Dataset below:
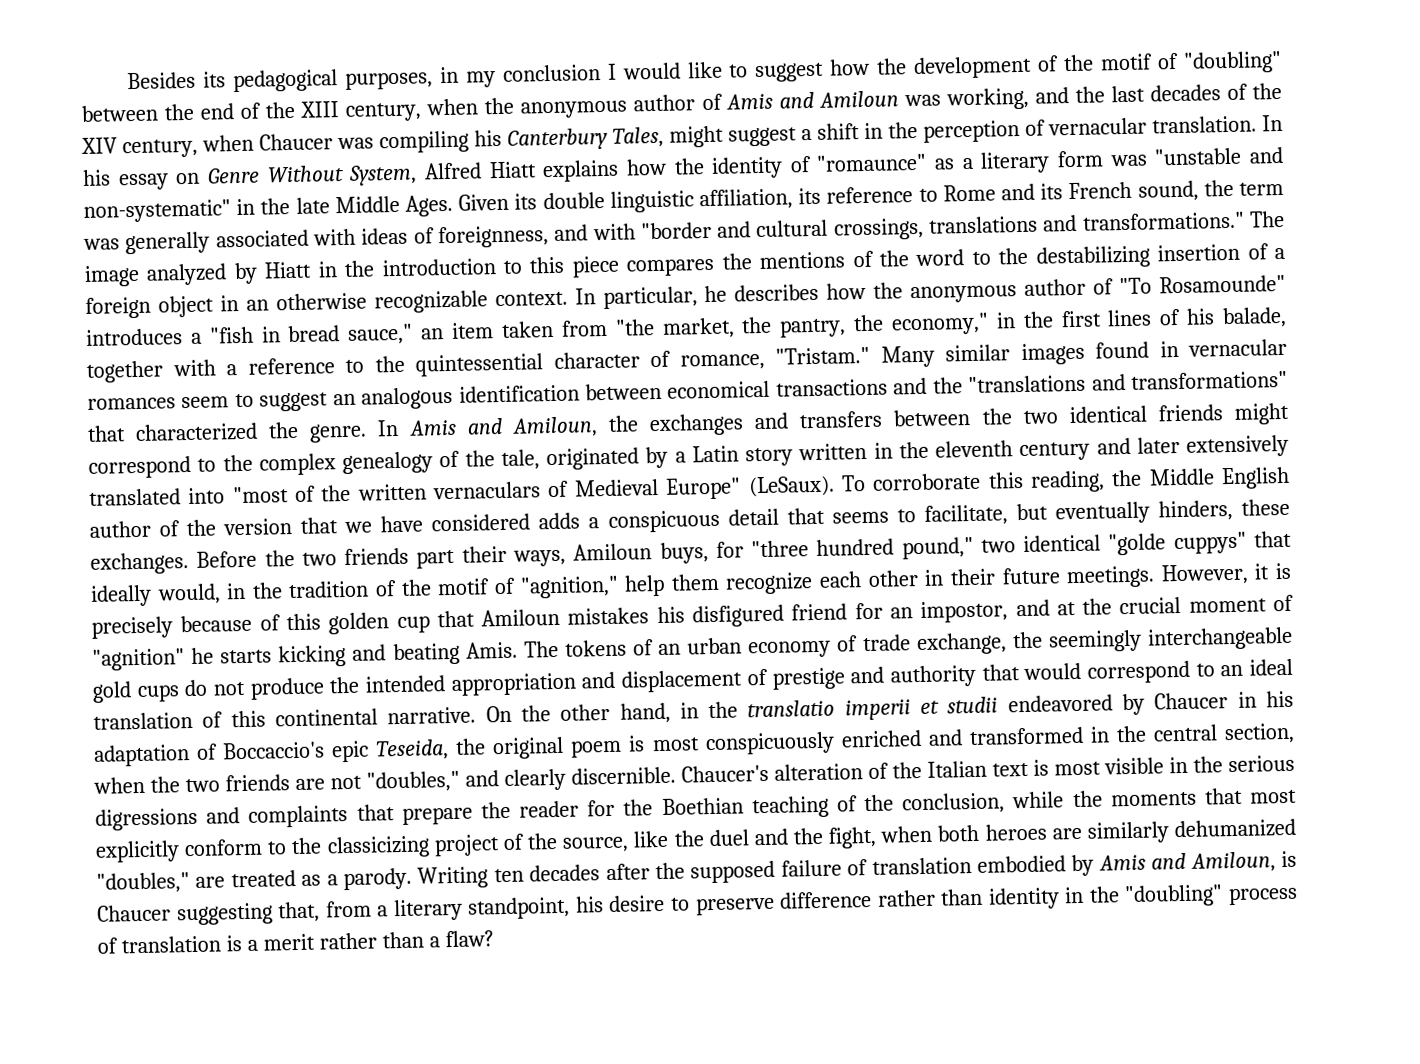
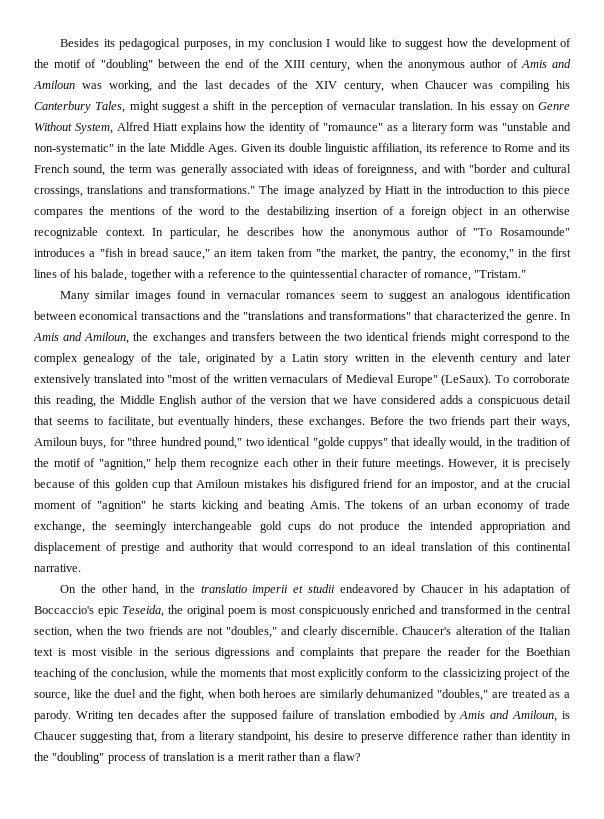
- In particular, he describes how the anonymous author of "To Rosamounde" introduces a "fish in bread sauce," an item taken from "the market, the pantry, the economy," in the first lines of his balade, together with a reference to the quintessential character of romance, "Tristam." Many similar images found in vernacular romances seem to suggest an analogous identification between economical transactions and the "translations and transformations" that characterized the genre.
+ In particular, he describes how the anonymous author of "To Rosamounde" introduces a "fish in bread sauce," an item taken from "the market, the pantry, the economy," in the first lines of his balade, together with a reference to the quintessential character of romance, "Tristam."
+ Many similar images found in vernacular romances seem to suggest an analogous identification between economical transactions and the "translations and transformations" that characterized the genre.
- The tokens of an urban economy of trade exchange, the seemingly interchangeable gold cups do not produce the intended appropriation and displacement of prestige and authority that would correspond to an ideal translation of this continental narrative. On the other hand, in the translatio imperii et studii endeavored by Chaucer in his adaptation of Boccaccio's epic Teseida, the original poem is most conspicuously enriched and transformed in the central section, when the two friends are not "doubles," and clearly discernible.
+ The tokens of an urban economy of trade exchange, the seemingly interchangeable gold cups do not produce the intended appropriation and displacement of prestige and authority that would correspond to an ideal translation of this continental narrative.
+ On the other hand, in the translatio imperii et studii endeavored by Chaucer in his adaptation of Boccaccio's epic Teseida, the original poem is most conspicuously enriched and transformed in the central section, when the two friends are not "doubles," and clearly discernible.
End of Dataset.
**What you have to do**: Transcribe each entry above without alteration, but keep the pictures out.

**Your response**:
- In particular, he describes how the anonymous author of "To Rosamounde" introduces a "fish in bread sauce," an item taken from "the market, the pantry, the economy," in the first lines of his balade, together with a reference to the quintessential character of romance, "Tristam." Many similar images found in vernacular romances seem to suggest an analogous identification between economical transactions and the "translations and transformations" that characterized the genre.
+ In particular, he describes how the anonymous author of "To Rosamounde" introduces a "fish in bread sauce," an item taken from "the market, the pantry, the economy," in the first lines of his balade, together with a reference to the quintessential character of romance, "Tristam."
+ Many similar images found in vernacular romances seem to suggest an analogous identification between economical transactions and the "translations and transformations" that characterized the genre.
- The tokens of an urban economy of trade exchange, the seemingly interchangeable gold cups do not produce the intended appropriation and displacement of prestige and authority that would correspond to an ideal translation of this continental narrative. On the other hand, in the translatio imperii et studii endeavored by Chaucer in his adaptation of Boccaccio's epic Teseida, the original poem is most conspicuously enriched and transformed in the central section, when the two friends are not "doubles," and clearly discernible.
+ The tokens of an urban economy of trade exchange, the seemingly interchangeable gold cups do not produce the intended appropriation and displacement of prestige and authority that would correspond to an ideal translation of this continental narrative.
+ On the other hand, in the translatio imperii et studii endeavored by Chaucer in his adaptation of Boccaccio's epic Teseida, the original poem is most conspicuously enriched and transformed in the central section, when the two friends are not "doubles," and clearly discernible.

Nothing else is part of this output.